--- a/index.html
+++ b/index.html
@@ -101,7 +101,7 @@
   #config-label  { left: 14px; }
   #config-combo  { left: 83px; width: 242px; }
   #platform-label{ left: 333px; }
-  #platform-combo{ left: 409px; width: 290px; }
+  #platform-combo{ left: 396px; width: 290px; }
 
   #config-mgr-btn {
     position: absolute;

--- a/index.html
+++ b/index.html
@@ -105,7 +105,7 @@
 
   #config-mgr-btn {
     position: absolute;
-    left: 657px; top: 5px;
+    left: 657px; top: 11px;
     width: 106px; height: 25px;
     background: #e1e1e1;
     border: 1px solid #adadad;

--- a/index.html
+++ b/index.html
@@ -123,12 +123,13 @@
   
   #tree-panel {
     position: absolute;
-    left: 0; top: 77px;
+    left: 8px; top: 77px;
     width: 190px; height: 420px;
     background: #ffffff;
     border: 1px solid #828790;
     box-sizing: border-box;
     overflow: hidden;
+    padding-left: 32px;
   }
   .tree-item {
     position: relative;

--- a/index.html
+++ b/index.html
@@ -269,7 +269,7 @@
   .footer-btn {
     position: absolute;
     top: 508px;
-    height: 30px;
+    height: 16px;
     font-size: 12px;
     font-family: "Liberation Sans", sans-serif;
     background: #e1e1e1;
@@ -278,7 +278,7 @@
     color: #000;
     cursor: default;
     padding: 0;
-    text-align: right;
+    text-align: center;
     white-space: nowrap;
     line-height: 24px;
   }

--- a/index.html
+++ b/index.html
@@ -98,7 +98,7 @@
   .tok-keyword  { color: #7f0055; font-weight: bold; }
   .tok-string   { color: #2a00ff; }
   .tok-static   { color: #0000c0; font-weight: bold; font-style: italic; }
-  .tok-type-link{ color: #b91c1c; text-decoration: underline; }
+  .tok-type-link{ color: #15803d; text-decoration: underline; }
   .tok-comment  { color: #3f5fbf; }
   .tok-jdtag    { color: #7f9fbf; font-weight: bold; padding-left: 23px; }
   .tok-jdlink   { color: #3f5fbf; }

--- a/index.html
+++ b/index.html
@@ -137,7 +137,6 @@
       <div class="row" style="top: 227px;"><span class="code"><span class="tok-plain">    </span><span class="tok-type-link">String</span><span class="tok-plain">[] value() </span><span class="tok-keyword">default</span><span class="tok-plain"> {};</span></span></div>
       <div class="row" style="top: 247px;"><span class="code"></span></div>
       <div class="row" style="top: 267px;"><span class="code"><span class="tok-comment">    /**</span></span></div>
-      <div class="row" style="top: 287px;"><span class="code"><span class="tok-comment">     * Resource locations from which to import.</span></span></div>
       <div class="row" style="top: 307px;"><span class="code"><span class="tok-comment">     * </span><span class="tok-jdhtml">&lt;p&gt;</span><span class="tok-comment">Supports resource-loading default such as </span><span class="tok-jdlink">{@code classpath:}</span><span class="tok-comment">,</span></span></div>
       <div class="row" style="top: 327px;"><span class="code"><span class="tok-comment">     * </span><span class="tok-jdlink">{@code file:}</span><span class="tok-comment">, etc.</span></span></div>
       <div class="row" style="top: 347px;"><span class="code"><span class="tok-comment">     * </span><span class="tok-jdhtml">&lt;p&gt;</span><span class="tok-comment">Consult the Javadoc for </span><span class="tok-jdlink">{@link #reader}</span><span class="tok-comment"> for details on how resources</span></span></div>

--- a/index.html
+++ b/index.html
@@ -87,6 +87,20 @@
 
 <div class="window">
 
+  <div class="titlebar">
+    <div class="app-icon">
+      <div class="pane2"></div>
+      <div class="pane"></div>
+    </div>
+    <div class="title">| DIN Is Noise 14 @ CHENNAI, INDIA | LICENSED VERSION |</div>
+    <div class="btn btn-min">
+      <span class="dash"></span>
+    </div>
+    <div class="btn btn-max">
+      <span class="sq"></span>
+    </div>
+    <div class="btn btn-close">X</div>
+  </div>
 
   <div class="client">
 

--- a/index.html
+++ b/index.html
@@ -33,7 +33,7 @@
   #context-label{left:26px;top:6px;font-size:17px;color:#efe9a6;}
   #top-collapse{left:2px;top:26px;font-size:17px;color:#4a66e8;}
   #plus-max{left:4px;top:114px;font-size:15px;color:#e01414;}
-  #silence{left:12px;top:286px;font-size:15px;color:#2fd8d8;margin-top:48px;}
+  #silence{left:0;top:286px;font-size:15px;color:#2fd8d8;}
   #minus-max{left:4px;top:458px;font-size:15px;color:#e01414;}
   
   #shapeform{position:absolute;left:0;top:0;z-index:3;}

::::

--- EXERCISE REQUIREMENTS ---
Search the listing for "jdhtml" and copy each line holding it.

--- SOLUTION FOR THIS PROBLEM ---
       <div class="row" style="top: 307px;"><span class="code"><span class="tok-comment">     * </span><span class="tok-jdhtml">&lt;p&gt;</span><span class="tok-comment">Supports resource-loading default such as </span><span class="tok-jdlink">{@code classpath:}</span><span class="tok-comment">,</span></span></div>
       <div class="row" style="top: 347px;"><span class="code"><span class="tok-comment">     * </span><span class="tok-jdhtml">&lt;p&gt;</span><span class="tok-comment">Consult the Javadoc for </span><span class="tok-jdlink">{@link #reader}</span><span class="tok-comment"> for details on how resources</span></span></div>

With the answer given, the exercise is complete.